▸ **Your assignment**
Lines of the data that contain the word "pointer" are the ones to copy.
----
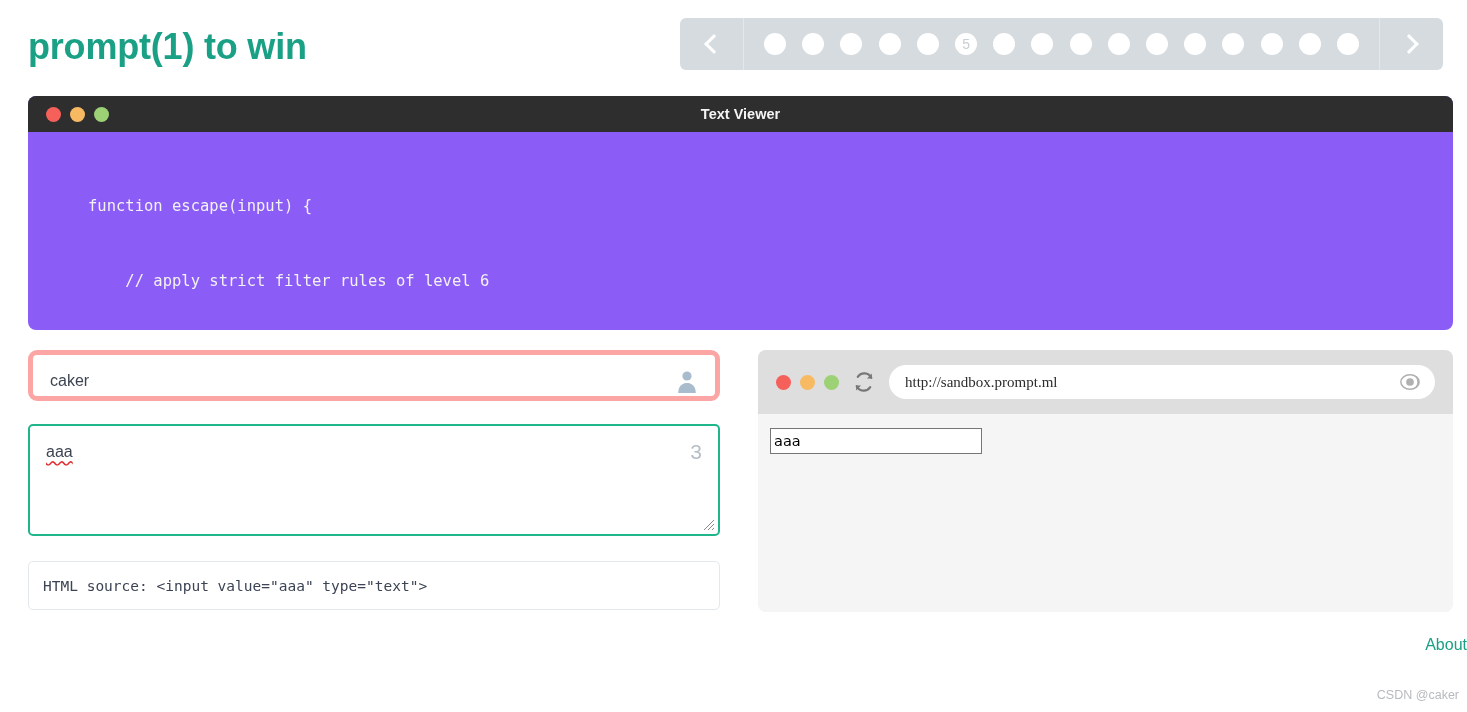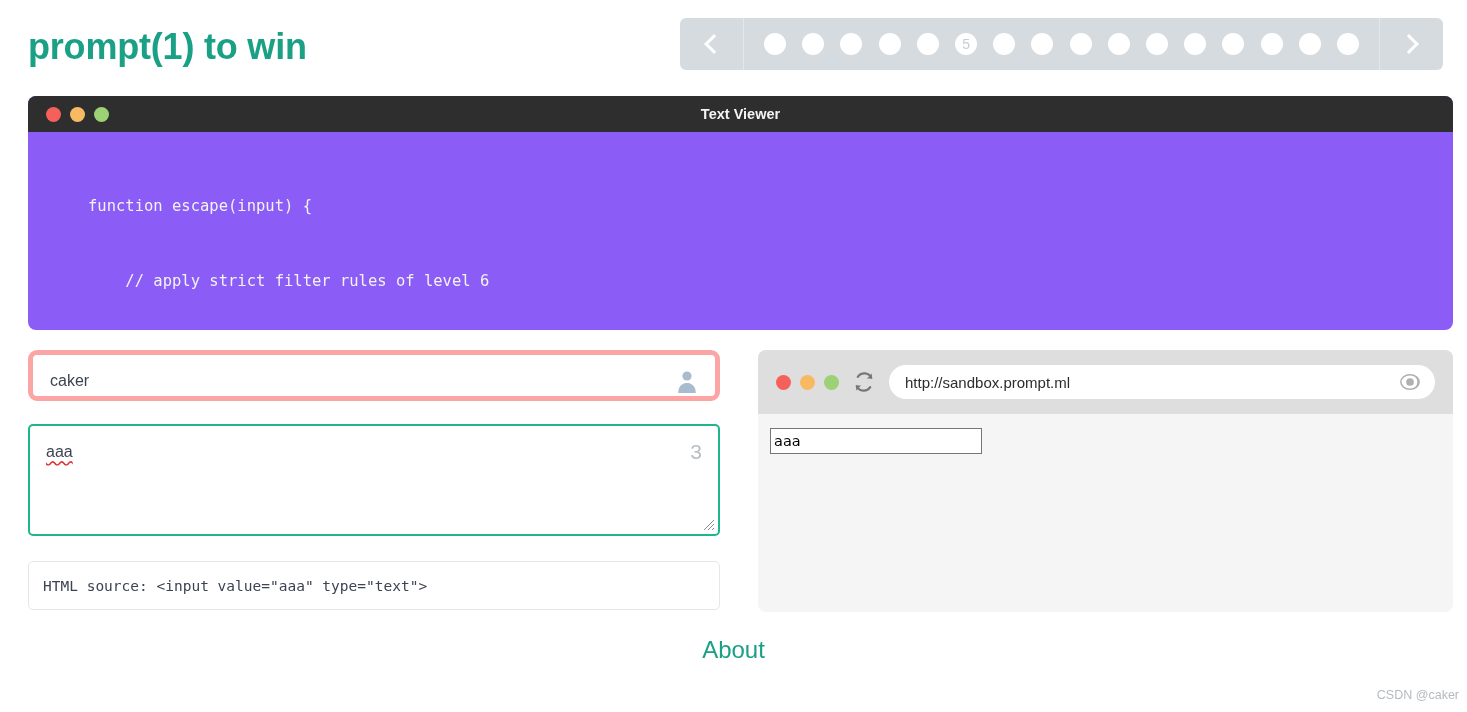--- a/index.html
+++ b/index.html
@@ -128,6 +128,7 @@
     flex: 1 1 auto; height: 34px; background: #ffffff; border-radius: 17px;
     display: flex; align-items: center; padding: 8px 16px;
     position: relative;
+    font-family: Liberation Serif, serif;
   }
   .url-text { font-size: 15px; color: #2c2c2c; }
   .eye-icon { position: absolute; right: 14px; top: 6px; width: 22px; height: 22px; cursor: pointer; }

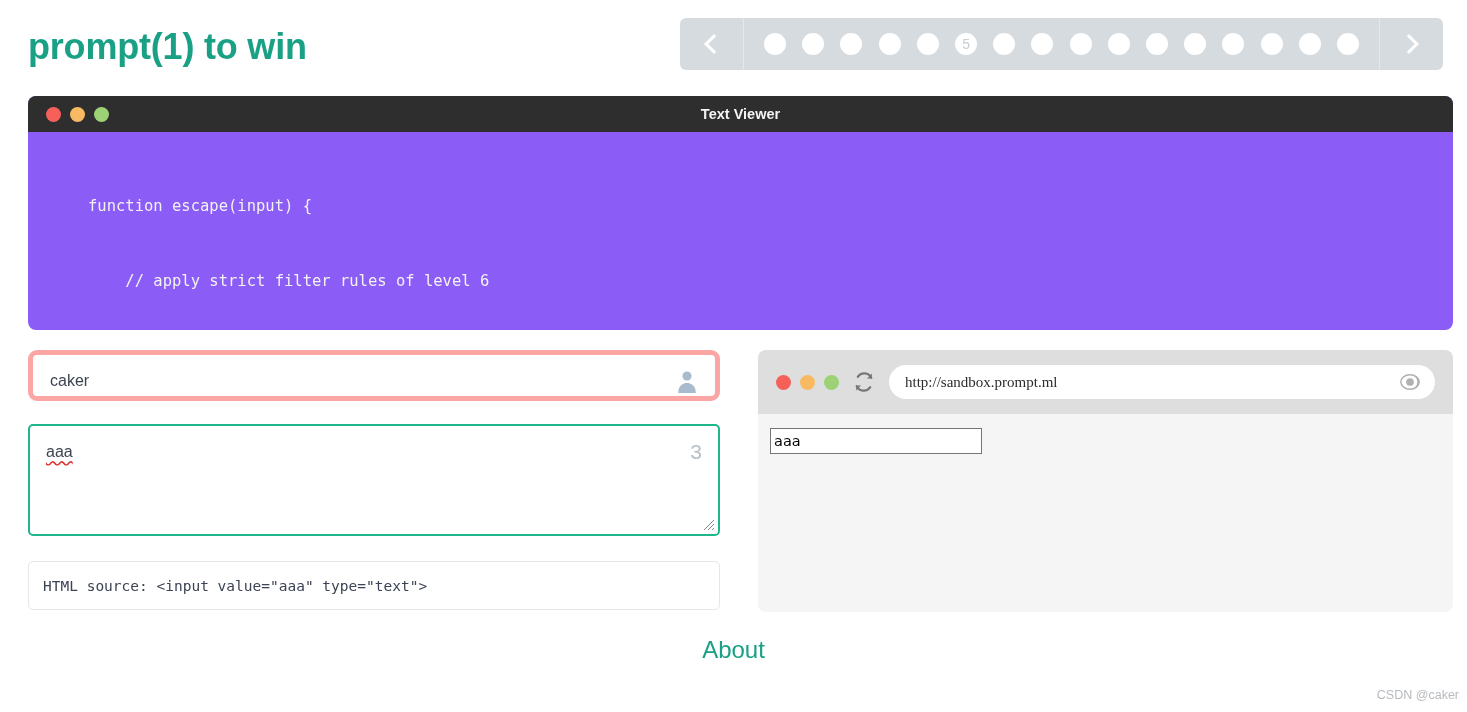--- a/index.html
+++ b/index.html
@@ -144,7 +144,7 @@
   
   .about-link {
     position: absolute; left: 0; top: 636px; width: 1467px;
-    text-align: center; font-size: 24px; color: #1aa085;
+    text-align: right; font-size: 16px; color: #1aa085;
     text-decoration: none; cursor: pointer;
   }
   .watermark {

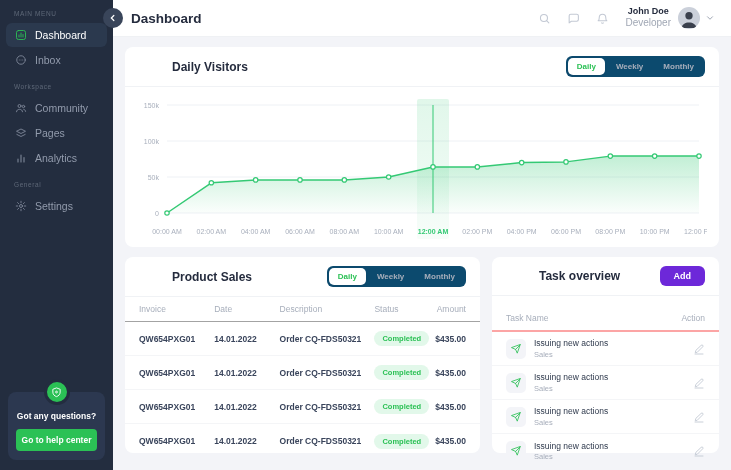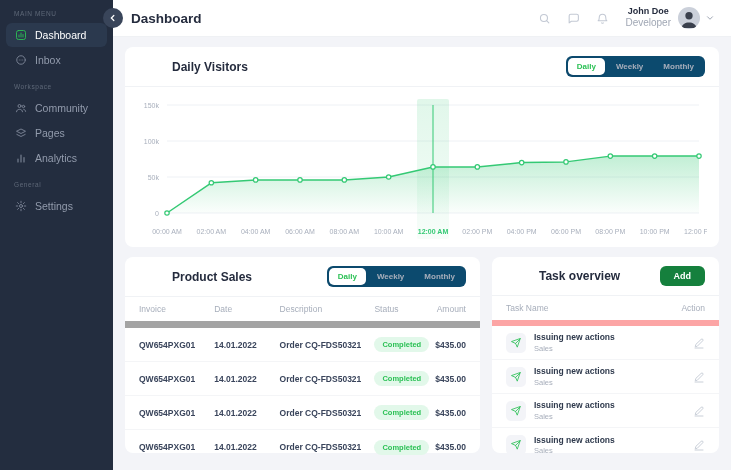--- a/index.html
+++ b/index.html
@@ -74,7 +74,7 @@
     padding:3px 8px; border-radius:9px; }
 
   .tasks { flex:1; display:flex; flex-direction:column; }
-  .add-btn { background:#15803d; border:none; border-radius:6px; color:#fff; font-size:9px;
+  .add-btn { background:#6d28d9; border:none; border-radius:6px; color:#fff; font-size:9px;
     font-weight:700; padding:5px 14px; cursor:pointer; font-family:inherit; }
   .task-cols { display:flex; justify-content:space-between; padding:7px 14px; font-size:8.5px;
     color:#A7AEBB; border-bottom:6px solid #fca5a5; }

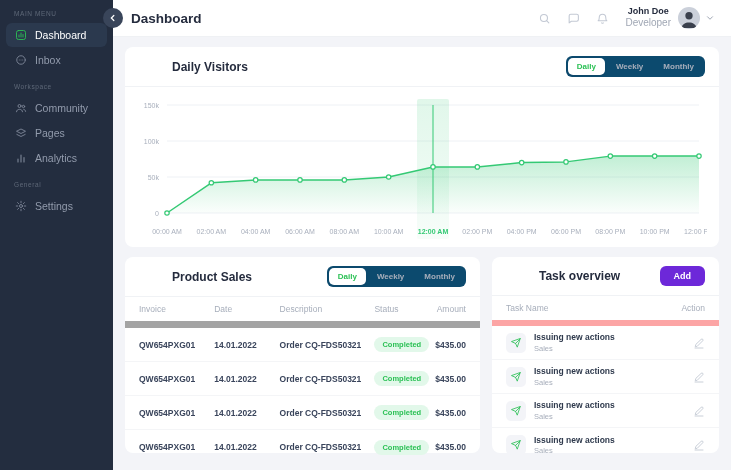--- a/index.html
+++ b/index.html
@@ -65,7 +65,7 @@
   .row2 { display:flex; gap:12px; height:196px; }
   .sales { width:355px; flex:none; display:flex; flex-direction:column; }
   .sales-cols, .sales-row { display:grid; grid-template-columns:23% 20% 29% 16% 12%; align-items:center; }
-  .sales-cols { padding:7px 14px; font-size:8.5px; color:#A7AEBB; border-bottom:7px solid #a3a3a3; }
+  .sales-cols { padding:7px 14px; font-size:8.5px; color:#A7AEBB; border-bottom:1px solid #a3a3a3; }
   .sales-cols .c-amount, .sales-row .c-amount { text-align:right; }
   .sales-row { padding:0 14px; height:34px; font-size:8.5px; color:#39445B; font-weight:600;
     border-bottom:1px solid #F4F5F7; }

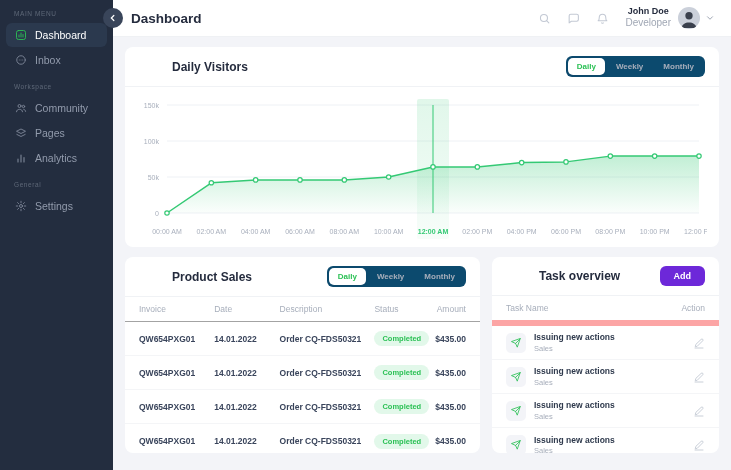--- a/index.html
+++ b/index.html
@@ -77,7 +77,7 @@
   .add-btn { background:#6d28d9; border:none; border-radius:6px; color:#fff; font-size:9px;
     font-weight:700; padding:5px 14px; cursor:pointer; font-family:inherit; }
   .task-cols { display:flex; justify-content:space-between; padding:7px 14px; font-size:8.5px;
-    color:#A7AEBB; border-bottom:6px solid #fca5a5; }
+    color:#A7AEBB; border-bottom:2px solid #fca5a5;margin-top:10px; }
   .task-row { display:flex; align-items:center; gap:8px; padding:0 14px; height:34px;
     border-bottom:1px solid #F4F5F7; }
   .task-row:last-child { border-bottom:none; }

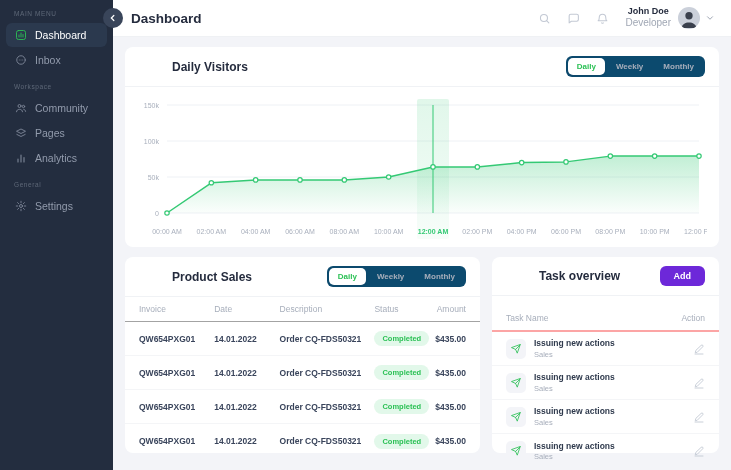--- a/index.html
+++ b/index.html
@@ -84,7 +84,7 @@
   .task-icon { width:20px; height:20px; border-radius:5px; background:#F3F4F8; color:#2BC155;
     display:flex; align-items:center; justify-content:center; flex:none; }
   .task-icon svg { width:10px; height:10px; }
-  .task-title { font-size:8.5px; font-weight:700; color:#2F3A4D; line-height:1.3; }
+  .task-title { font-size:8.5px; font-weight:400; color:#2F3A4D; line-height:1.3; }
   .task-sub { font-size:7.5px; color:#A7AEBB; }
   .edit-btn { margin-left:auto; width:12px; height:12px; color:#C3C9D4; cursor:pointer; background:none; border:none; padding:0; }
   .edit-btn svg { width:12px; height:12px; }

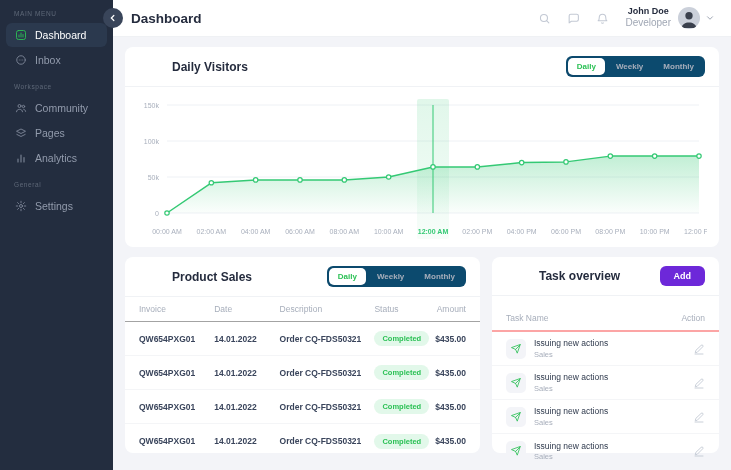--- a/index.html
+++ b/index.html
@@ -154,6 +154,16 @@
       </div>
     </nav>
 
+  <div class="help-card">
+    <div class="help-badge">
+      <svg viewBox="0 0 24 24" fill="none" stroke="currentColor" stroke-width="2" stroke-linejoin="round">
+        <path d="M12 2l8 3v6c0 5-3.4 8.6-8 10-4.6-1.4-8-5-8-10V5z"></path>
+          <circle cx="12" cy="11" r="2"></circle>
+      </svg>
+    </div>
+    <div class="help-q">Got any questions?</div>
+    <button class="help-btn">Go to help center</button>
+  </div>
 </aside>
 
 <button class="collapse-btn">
----
▸ **Result**
   .eye-icon { position: absolute; right: 14px; top: 6px; width: 22px; height: 22px; cursor: pointer; }
     text-decoration: none; cursor: pointer;
     font-weight:700; padding:5px 14px; cursor:pointer; font-family:inherit; }
     font-weight:700; padding:5px 14px; cursor:pointer; font-family:inherit; }
   .edit-btn { margin-left:auto; width:12px; height:12px; color:#C3C9D4; cursor:pointer; background:none; border:none; padding:0; }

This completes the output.